* [DATASET CONTENT]:
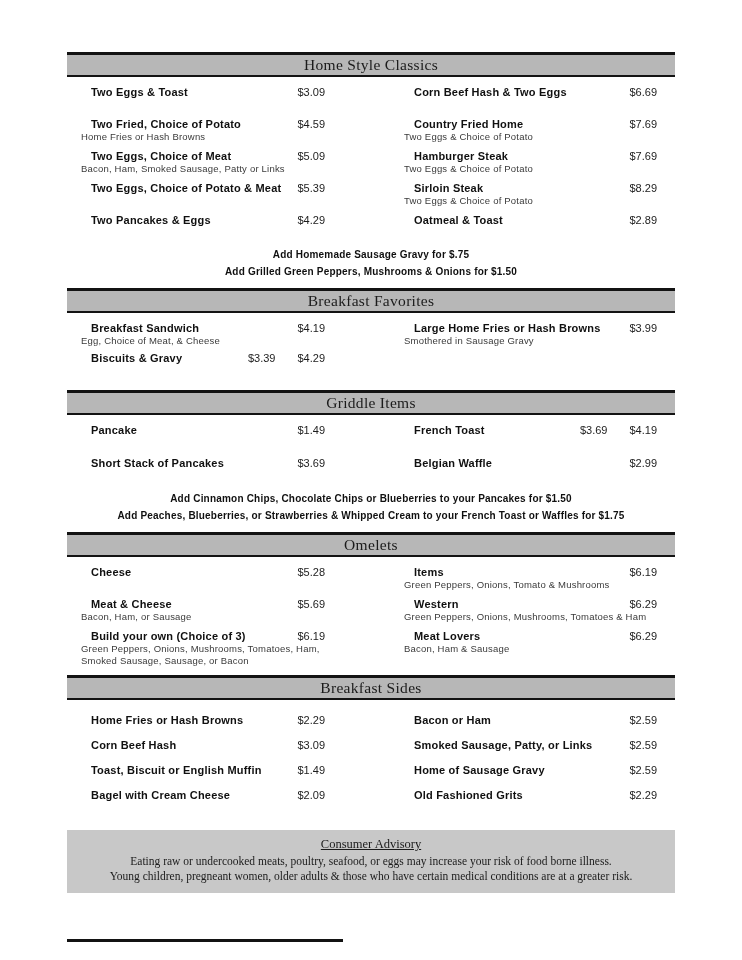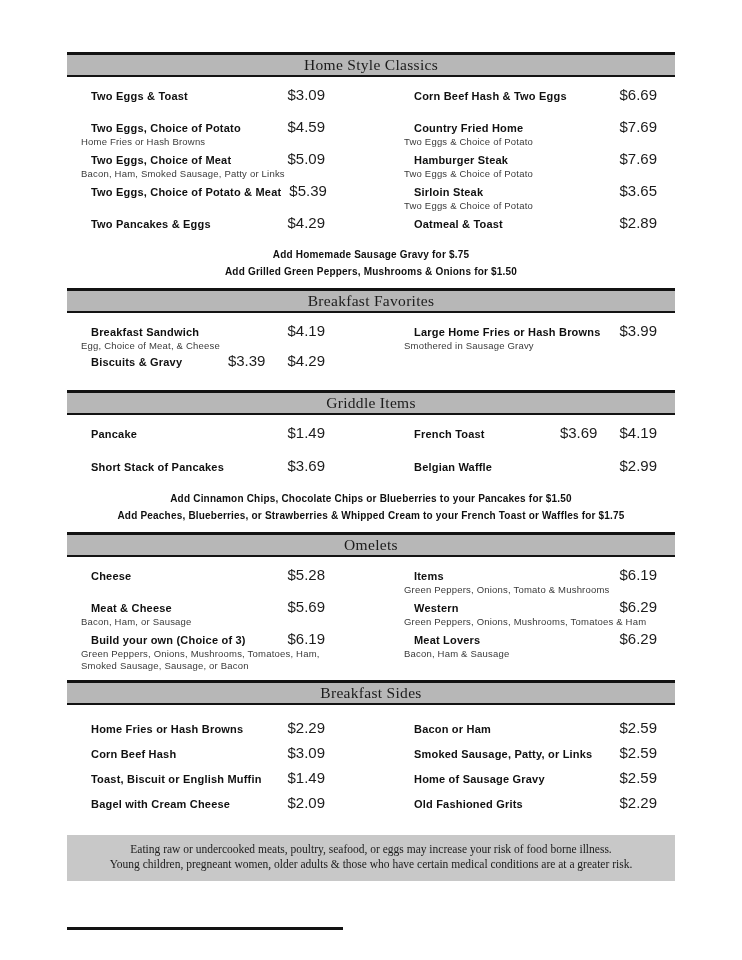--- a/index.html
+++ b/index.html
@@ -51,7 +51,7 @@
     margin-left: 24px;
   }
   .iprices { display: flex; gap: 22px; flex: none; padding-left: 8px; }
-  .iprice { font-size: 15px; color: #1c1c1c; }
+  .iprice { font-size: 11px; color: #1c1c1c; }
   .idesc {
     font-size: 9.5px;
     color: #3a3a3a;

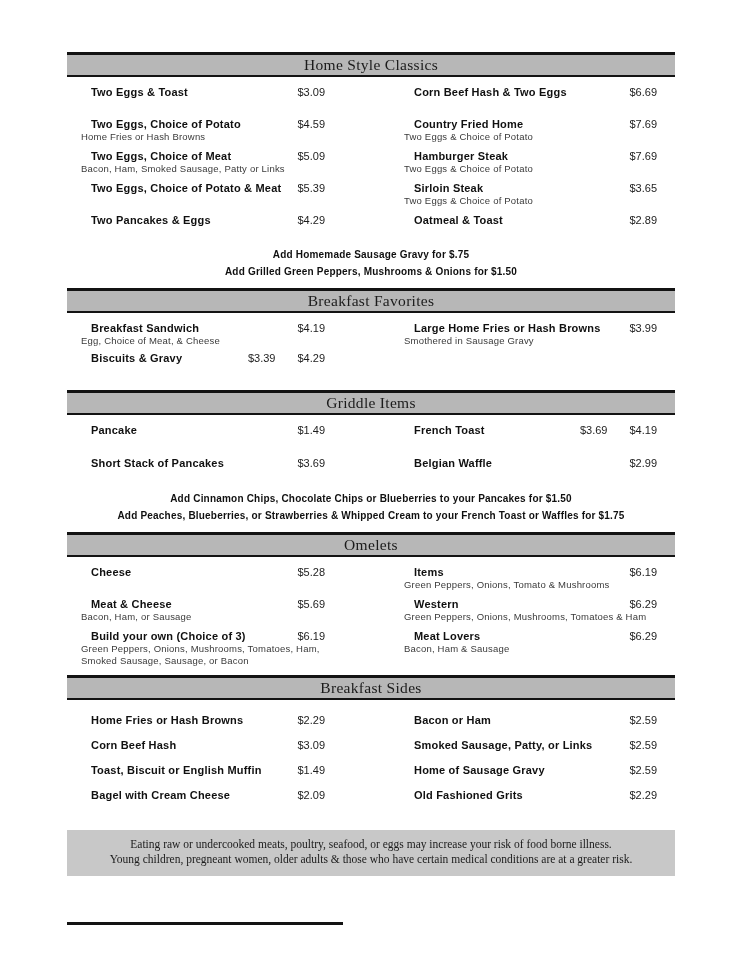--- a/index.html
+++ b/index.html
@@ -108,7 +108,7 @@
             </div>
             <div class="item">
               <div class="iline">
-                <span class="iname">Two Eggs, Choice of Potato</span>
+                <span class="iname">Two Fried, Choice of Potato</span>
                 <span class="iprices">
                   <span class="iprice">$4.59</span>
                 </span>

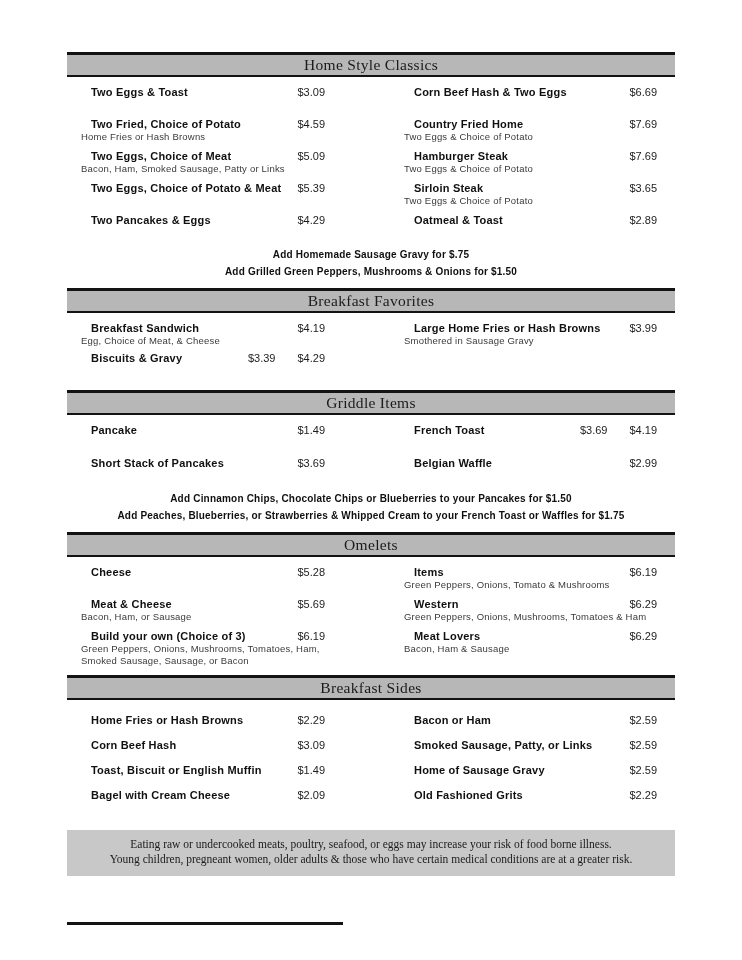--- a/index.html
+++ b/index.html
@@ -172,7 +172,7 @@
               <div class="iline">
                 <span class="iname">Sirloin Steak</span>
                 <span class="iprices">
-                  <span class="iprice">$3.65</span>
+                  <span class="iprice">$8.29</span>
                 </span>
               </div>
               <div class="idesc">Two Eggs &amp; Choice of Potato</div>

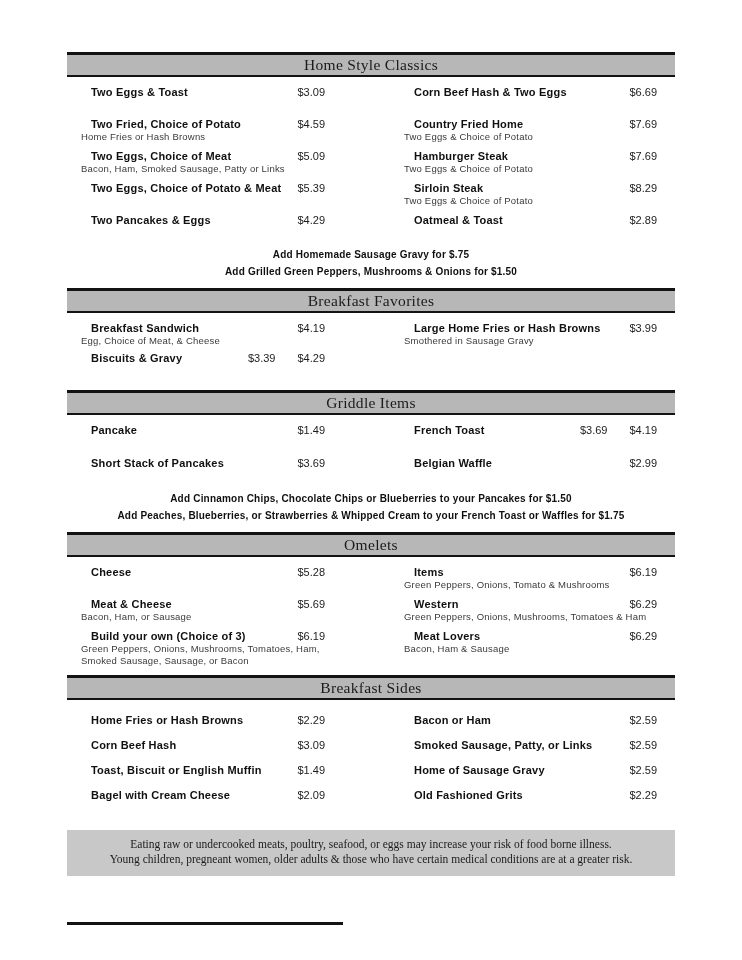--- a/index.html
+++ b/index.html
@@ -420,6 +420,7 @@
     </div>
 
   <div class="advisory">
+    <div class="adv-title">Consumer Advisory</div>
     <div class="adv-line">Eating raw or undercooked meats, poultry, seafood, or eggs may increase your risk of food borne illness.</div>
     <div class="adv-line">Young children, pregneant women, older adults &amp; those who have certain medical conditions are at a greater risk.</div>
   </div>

* [EXERCISE BRIEF]:
Send back every record exactly as it stands, except the pictures.

* [OUTPUT FOR THIS EXERCISE]:
--- a/index.html
+++ b/index.html
@@ -51,7 +51,7 @@
     margin-left: 24px;
   }
   .iprices { display: flex; gap: 22px; flex: none; padding-left: 8px; }
-  .iprice { font-size: 15px; color: #1c1c1c; }
+  .iprice { font-size: 11px; color: #1c1c1c; }
   .idesc {
     font-size: 9.5px;
     color: #3a3a3a;

--- a/index.html
+++ b/index.html
@@ -108,7 +108,7 @@
             </div>
             <div class="item">
               <div class="iline">
-                <span class="iname">Two Eggs, Choice of Potato</span>
+                <span class="iname">Two Fried, Choice of Potato</span>
                 <span class="iprices">
                   <span class="iprice">$4.59</span>
                 </span>

--- a/index.html
+++ b/index.html
@@ -172,7 +172,7 @@
               <div class="iline">
                 <span class="iname">Sirloin Steak</span>
                 <span class="iprices">
-                  <span class="iprice">$3.65</span>
+                  <span class="iprice">$8.29</span>
                 </span>
               </div>
               <div class="idesc">Two Eggs &amp; Choice of Potato</div>

--- a/index.html
+++ b/index.html
@@ -420,6 +420,7 @@
     </div>
 
   <div class="advisory">
+    <div class="adv-title">Consumer Advisory</div>
     <div class="adv-line">Eating raw or undercooked meats, poultry, seafood, or eggs may increase your risk of food borne illness.</div>
     <div class="adv-line">Young children, pregneant women, older adults &amp; those who have certain medical conditions are at a greater risk.</div>
   </div>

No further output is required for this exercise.